**WHAT TO DO**
Return all the entries exactly. No pictures.

**EXCERPTED DATA**
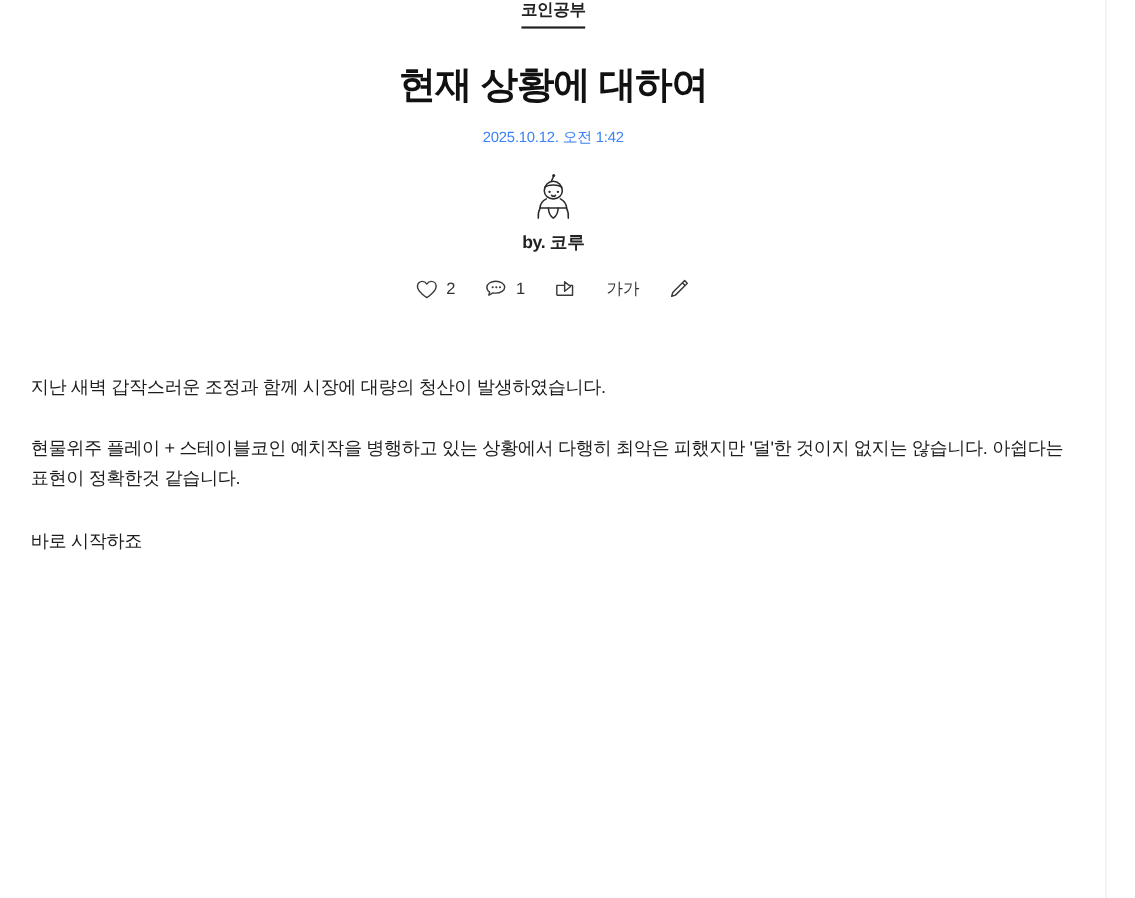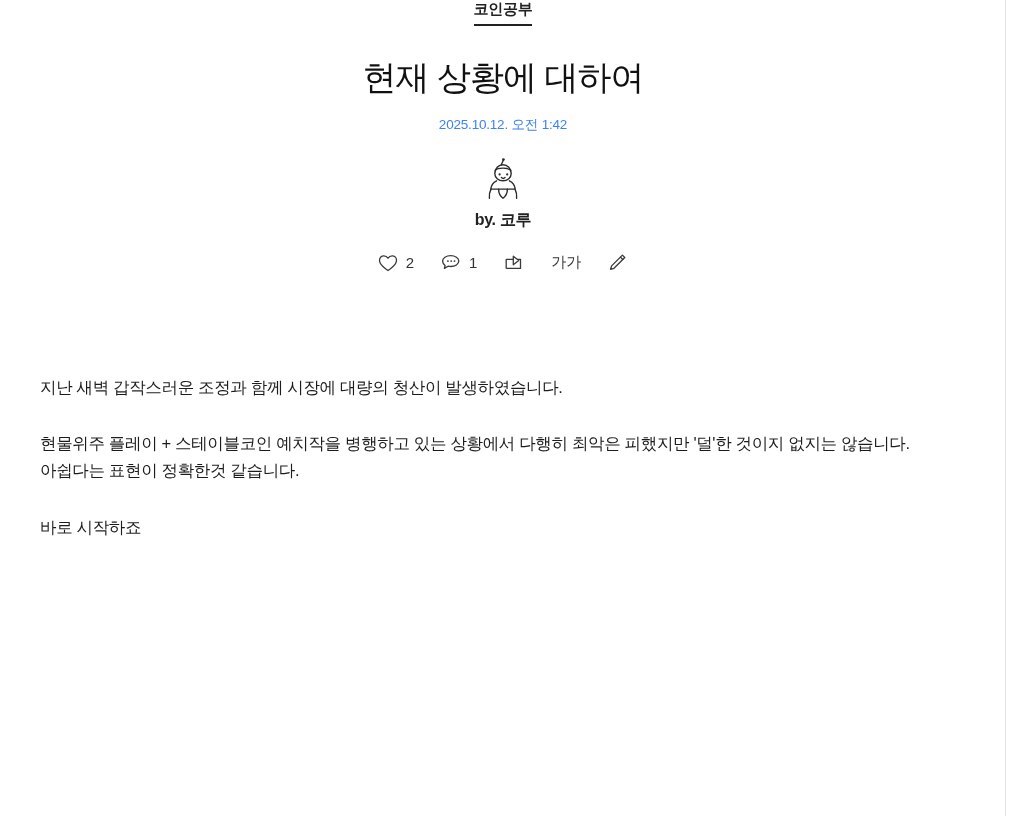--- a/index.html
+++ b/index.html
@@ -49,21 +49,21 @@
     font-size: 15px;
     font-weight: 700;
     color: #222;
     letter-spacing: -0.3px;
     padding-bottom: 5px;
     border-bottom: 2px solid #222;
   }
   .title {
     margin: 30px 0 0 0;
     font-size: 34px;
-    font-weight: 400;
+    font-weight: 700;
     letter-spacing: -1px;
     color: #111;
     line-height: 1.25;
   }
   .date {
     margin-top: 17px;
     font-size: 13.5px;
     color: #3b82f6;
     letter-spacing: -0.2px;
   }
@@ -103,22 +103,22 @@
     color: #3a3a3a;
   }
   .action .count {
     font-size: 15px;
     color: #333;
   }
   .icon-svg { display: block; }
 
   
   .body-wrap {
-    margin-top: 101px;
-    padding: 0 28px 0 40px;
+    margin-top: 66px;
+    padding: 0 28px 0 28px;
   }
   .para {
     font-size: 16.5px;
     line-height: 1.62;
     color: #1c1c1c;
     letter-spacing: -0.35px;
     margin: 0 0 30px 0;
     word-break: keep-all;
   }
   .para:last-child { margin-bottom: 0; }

**ANSWER TO THIS TASK**
--- a/index.html
+++ b/index.html
@@ -49,21 +49,21 @@
     font-size: 15px;
     font-weight: 700;
     color: #222;
     letter-spacing: -0.3px;
     padding-bottom: 5px;
     border-bottom: 2px solid #222;
   }
   .title {
     margin: 30px 0 0 0;
     font-size: 34px;
-    font-weight: 400;
+    font-weight: 700;
     letter-spacing: -1px;
     color: #111;
     line-height: 1.25;
   }
   .date {
     margin-top: 17px;
     font-size: 13.5px;
     color: #3b82f6;
     letter-spacing: -0.2px;
   }
@@ -103,22 +103,22 @@
     color: #3a3a3a;
   }
   .action .count {
     font-size: 15px;
     color: #333;
   }
   .icon-svg { display: block; }
 
   
   .body-wrap {
-    margin-top: 101px;
-    padding: 0 28px 0 40px;
+    margin-top: 66px;
+    padding: 0 28px 0 28px;
   }
   .para {
     font-size: 16.5px;
     line-height: 1.62;
     color: #1c1c1c;
     letter-spacing: -0.35px;
     margin: 0 0 30px 0;
     word-break: keep-all;
   }
   .para:last-child { margin-bottom: 0; }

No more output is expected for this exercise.